:: Work to be completed ::
The answer must consist of every line in the data that contains "white".

*** Dataset excerpts ***

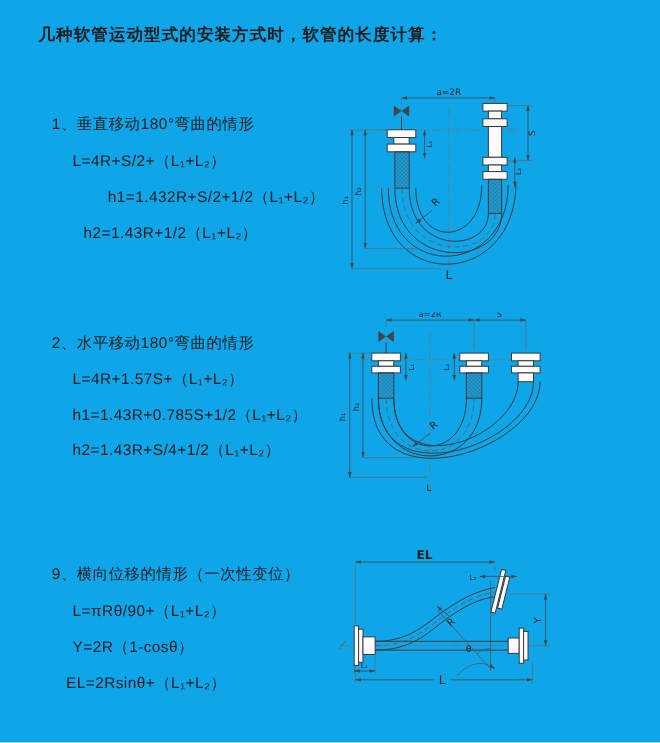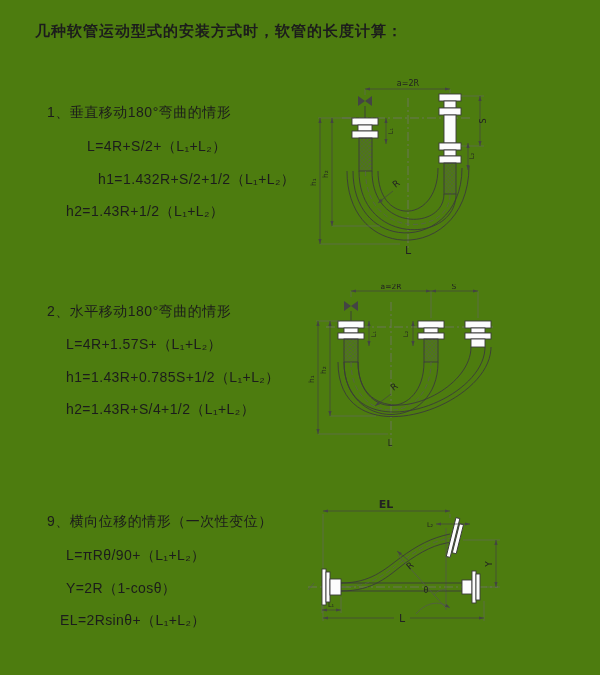--- a/index.html
+++ b/index.html
@@ -1,16 +1,16 @@
 <!DOCTYPE html>
 <html><head>
 <meta charset="utf-8">
 <style>
   html,body{margin:0;padding:0;background:#fff;}
-  #page{position:relative;width:600px;height:675px;background:#4d7c0f;overflow:hidden;
+  #page{position:relative;width:600px;height:675px;background:#0ea5e9;overflow:hidden;
         font-family:"Liberation Sans","DejaVu Sans",sans-serif;color:#1c1c1c;}
   .abs{position:absolute;}
   .title{font-size:15px;font-weight:bold;letter-spacing:1px;white-space:nowrap;}
   .heading{font-size:14px;font-weight:normal;letter-spacing:0.5px;white-space:nowrap;}
   .formula{font-size:14px;letter-spacing:0.4px;white-space:nowrap;}
   svg{display:block;}
   svg text{font-family:"DejaVu Sans","Liberation Sans",sans-serif;fill:#222;}
   .hose{fill:none;stroke:#3a3a3a;stroke-width:0.9;}
   .hose-d{fill:none;stroke:#5a5a5a;stroke-width:0.7;stroke-dasharray:5 3;}
   .fit{fill:#fcfcfc;stroke:#3a3a3a;stroke-width:0.9;}
@@ -21,23 +21,23 @@
   .cons{stroke:#555;stroke-width:0.7;fill:none;}
 </style>
 </head>
 <body>
 
 <div id="page">
 
   <div class="abs title" style="left:35px;top:22px;">几种软管运动型式的安装方式时，软管的长度计算：</div>
 
   <div class="abs heading" style="left:47px;top:104px;">1、垂直移动180°弯曲的情形</div>
-  <div class="abs formula" style="left:66px;top:138px;margin-left:21px;">L=4R+S/2+（L₁+L₂）</div>
+  <div class="abs formula" style="left:66px;top:138px;">L=4R+S/2+（L₁+L₂）</div>
   <div class="abs formula" style="left:66px;top:171px;margin-left:32px;">h1=1.432R+S/2+1/2（L₁+L₂）</div>
-  <div class="abs formula" style="left:66px;top:203px;text-align:center;">h2=1.43R+1/2（L₁+L₂）</div>
+  <div class="abs formula" style="left:76px;top:203px;text-align:center;">h2=1.43R+1/2（L₁+L₂）</div>
 
   <svg class="abs" style="left:308px;top:76px;" width="290" height="180" viewBox="0 0 290 180">
     <defs>
       <pattern id="braid1" patternUnits="userSpaceOnUse" width="3.6" height="3.6">
         <path d="M0,3.6 L3.6,0 M0,0 L3.6,3.6" stroke="#555" stroke-width="0.45"></path>
       </pattern>
     </defs>
 
     <g>
       <line class="cl" x1="100" y1="22" x2="100" y2="174"></line>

*** End of Dataset excerpts ***

:: Output of the task ::
   .title{font-size:15px;font-weight:bold;letter-spacing:1px;white-space:nowrap;}
   .heading{font-size:14px;font-weight:normal;letter-spacing:0.5px;white-space:nowrap;}
   .formula{font-size:14px;letter-spacing:0.4px;white-space:nowrap;}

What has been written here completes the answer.